TAPPER (voice-over): The animators behind the new "Peanuts Movie" were not starting with a clean state. But like Charlie Brown, they were also tasked with making things different.

The challenge, to lure today's audiences, which are used to over the top special effects and characters, with the deceivingly simple smile and relatable characters from "Peanuts." Beloved by audiences enamored of Charles Schultz's comic strip and TV specials for more than 65 years. What a task.

(on camera): You could develop some serious neuroses trying to bring a classic two-dimensional comic strip into the modern 3D CGI era. Luckily the team here at Blue Sky Studios rose to the challenge.

(on camera): They even decorated their offices accordingly.

UNIDENTIFIED MALE: When they announced it, we were elated but we were terrified at the same time.

TAPPER (voice-over): Scott Carroll and Nick Bruno, the film's animation supervisors explained to me just how daunting this job was.

NICK BRUNO, ANIMATION SUPERVISOR, BLUE SKY STUDIOS: It seems like the easiest thing to draw until you start to draw it.
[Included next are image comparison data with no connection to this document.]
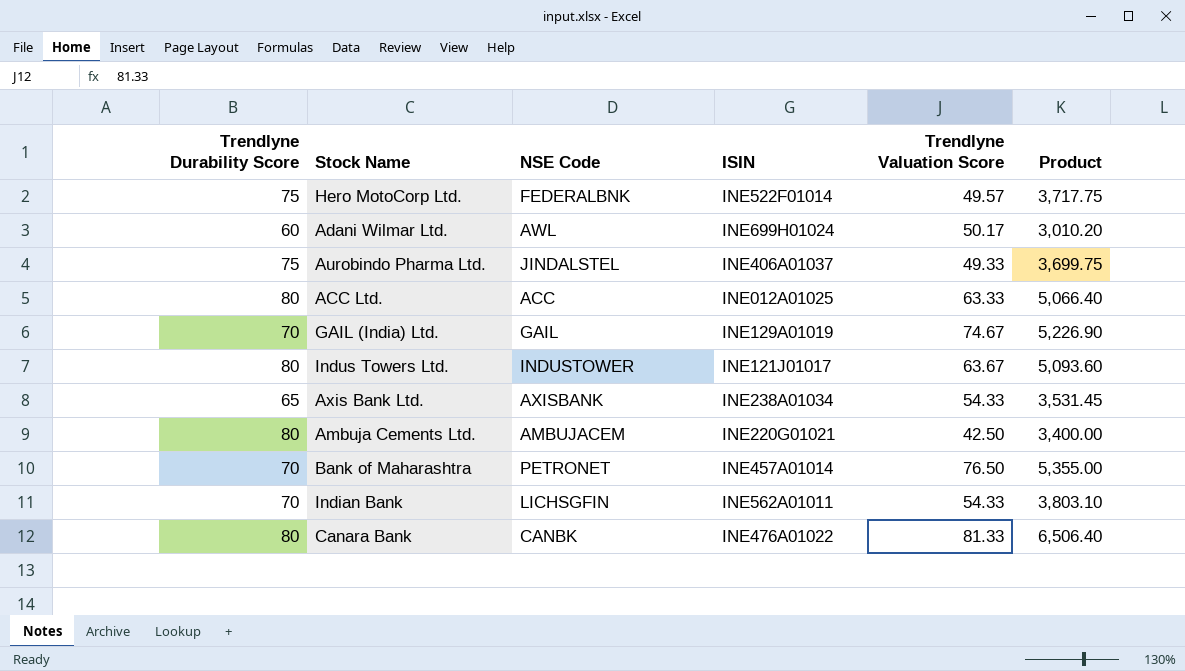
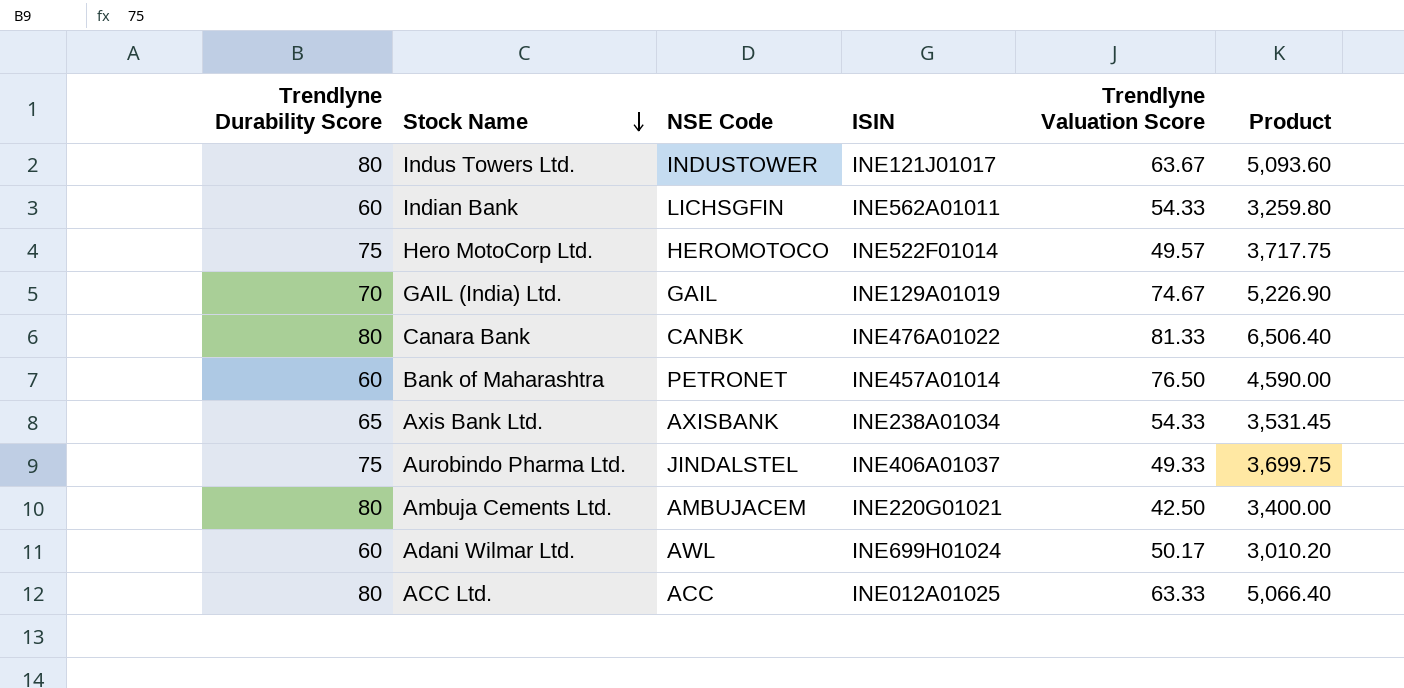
row order: none -> Stock Name descending
Indian Bank | Trendlyne Durability Score: 70 -> 60
Indian Bank | Product: 3,803.10 -> 3,259.80
Hero MotoCorp Ltd. | NSE Code: FEDERALBNK -> HEROMOTOCO
Bank of Maharashtra | Trendlyne Durability Score: 70 -> 60
Bank of Maharashtra | Product: 5,355.00 -> 4,590.00

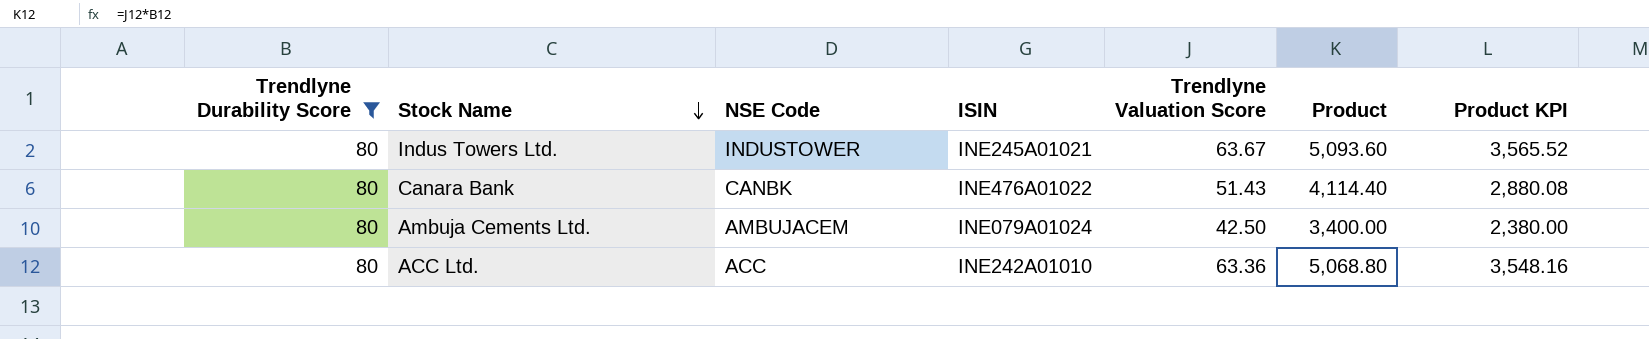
filter: none -> Trendlyne Durability Score = 80
column Product KPI | formula: none -> [Product] * 0.7
Indus Towers Ltd. | ISIN: INE121J01017 -> INE245A01021
Canara Bank | Trendlyne Valuation Score: 81.33 -> 51.43
Canara Bank | Product: 6,506.40 -> 4,114.40
Ambuja Cements Ltd. | ISIN: INE220G01021 -> INE079A01024
ACC Ltd. | ISIN: INE012A01025 -> INE242A01010
ACC Ltd. | Trendlyne Valuation Score: 63.33 -> 63.36
ACC Ltd. | Product: 5,066.40 -> 5,068.80

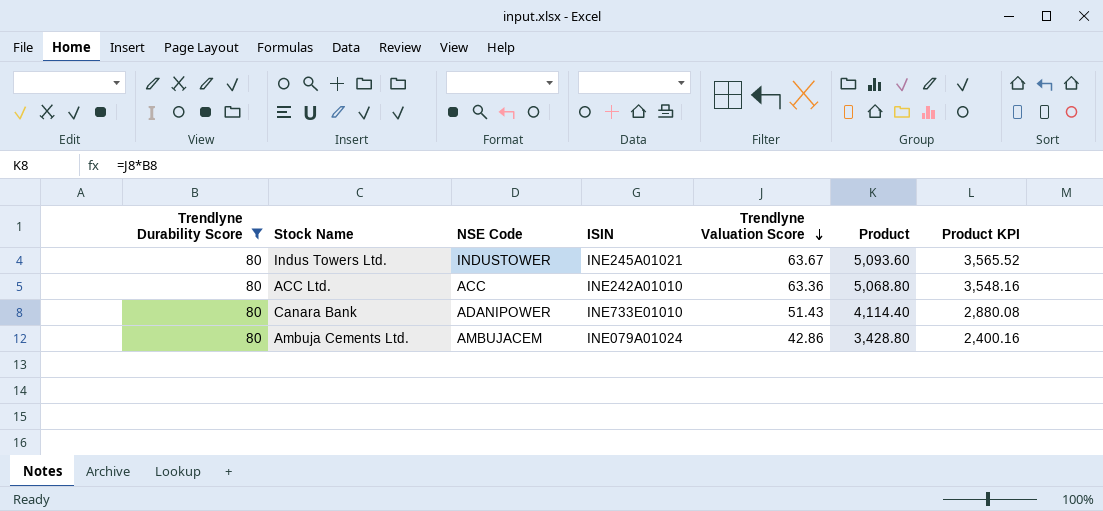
row order: Stock Name descending -> Trendlyne Valuation Score descending
Canara Bank | NSE Code: CANBK -> ADANIPOWER
Canara Bank | ISIN: INE476A01022 -> INE733E01010
Ambuja Cements Ltd. | Trendlyne Valuation Score: 42.50 -> 42.86
Ambuja Cements Ltd. | Product: 3,400.00 -> 3,428.80
Ambuja Cements Ltd. | Product KPI: 2,380.00 -> 2,400.16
SCOTT CARROLL, ANIMATION SUPERVISO, BLUE SKY STUDIOS: We trying to figure out what can we get away with that looks right in 3D but still looks like what Charles Schulz tried to do.

TAPPER: Back at their desks, the animators explained one of the many challenges those ink dot eyes.

BRUNO: It's hard enough to get those dots to look down or to the right.

CARROLL: We can change the shape of the eyes themselves to help create a certain emotion. The periwinkles are hugely hopeful.

TAPPER: Periwinkles are those emotive lines to the side.

(on camera): Did you try different kinds of eyes?

BRUNO: We actually tried at one point just 3D eyes and we were all horrified.

TAPPER (voice-over): Perhaps the biggest challenge is that Schultz never planned for these "Peanut" characters to be seen in three dimensions.

BRUNO: If we built a character from all angles, it didn't look true to Charlie Brown. We drew several poses that they looked good at.

TAPPER: Six poses, to be exact.

BRUNO: So we have a profile left, profile right, looking down like when he's writing. That's it.

CARROLL: Snoopy is the most complicated character we have ever built here at Blue Sky.

TAPPER: It's like animating Picasso, really?

CARROLL: It really is.

TAPPER: For Director Steve Martino and his team having Charles Schulz's son and grandson as writers on the film made staying true to the characters easier. Schultz's son was particularly influential for this scene.

UNIDENTIFIED MALE: Craig Schultz is a pilot and he owns a biplane that's a lot like the Red Barron's. He said, I want to show you what it's like to do dog fight maneuvers. Everything up and he did stalls, loop the loops. It was really informative to me.

TAPPER: Being humble and open to new ideas is a trait the team here picked up in part from a familiar friend -- Charlie Brown.

(on camera): He represents what we all feel and never talk about.

UNIDENTIFIED MALE: Absolutely. We want to feel like we're all buttoned up and together. Charlie Brown lays it all out there. But we have to celebrate his attributes of kindness, honesty, and that never give up spirit that he's always had.

TAPPER (voice-over): It's a spirit that remains intact and still loveably insecure, even in spectacular 3D.


TAPPER: That's it for THE LEAD. I'm Jake Tapper. I'm turning you over to Wolf Blitzer in "THE SITUATION ROOM."